━━━━━ Task data ━━━━━
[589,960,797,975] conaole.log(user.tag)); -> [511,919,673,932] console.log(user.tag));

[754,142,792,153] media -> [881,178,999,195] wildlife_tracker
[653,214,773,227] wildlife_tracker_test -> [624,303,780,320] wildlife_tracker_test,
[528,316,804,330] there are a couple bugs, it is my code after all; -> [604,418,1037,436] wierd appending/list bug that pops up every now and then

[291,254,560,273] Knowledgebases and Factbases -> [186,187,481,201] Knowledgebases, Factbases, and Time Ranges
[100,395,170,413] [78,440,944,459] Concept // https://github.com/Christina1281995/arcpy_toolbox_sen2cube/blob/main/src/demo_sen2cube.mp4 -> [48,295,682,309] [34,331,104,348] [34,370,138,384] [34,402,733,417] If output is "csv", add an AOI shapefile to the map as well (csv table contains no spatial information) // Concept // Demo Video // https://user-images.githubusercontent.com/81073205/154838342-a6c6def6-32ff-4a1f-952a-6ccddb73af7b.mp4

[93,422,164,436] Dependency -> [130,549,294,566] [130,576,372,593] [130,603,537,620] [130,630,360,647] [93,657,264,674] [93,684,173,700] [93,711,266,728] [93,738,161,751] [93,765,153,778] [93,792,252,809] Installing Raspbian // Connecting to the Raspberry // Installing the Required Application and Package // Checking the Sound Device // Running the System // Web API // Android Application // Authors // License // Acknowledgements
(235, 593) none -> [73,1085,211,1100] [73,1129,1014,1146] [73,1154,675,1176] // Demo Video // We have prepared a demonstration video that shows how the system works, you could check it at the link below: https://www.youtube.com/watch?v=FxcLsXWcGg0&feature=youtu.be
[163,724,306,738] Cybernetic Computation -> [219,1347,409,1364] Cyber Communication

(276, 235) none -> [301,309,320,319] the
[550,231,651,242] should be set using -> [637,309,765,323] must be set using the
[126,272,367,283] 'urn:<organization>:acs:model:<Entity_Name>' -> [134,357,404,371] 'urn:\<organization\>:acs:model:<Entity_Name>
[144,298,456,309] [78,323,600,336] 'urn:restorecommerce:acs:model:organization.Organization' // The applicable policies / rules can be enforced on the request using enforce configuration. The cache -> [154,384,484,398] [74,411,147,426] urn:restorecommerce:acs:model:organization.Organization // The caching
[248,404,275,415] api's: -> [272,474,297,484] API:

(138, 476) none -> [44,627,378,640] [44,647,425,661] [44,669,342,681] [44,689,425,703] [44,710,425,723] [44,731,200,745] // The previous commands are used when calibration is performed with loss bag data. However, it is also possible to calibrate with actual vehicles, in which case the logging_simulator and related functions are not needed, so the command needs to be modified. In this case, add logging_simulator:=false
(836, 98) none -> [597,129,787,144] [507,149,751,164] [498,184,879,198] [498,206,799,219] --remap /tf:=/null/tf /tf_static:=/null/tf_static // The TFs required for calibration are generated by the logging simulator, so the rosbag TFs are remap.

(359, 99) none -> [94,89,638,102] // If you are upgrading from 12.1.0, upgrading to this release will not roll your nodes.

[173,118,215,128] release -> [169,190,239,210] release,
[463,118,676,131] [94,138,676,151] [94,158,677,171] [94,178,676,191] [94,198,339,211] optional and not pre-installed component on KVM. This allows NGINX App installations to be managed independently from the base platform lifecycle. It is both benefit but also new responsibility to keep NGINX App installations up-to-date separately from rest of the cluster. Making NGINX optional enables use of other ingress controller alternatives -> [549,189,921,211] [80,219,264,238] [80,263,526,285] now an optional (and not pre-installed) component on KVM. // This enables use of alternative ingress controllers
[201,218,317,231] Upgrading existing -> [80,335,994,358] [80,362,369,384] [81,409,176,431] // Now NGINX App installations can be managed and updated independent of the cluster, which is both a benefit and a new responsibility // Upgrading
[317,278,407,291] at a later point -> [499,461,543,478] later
━━━━━
*What the task asks*: Look above and repeat, character for character, the lines from the first one to the line with "[291,254,560,273] Knowledgebases and", counting both.

*Answer to this problem*:
[589,960,797,975] conaole.log(user.tag)); -> [511,919,673,932] console.log(user.tag));

[754,142,792,153] media -> [881,178,999,195] wildlife_tracker
[653,214,773,227] wildlife_tracker_test -> [624,303,780,320] wildlife_tracker_test,
[528,316,804,330] there are a couple bugs, it is my code after all; -> [604,418,1037,436] wierd appending/list bug that pops up every now and then

[291,254,560,273] Knowledgebases and Factbases -> [186,187,481,201] Knowledgebases, Factbases, and Time Ranges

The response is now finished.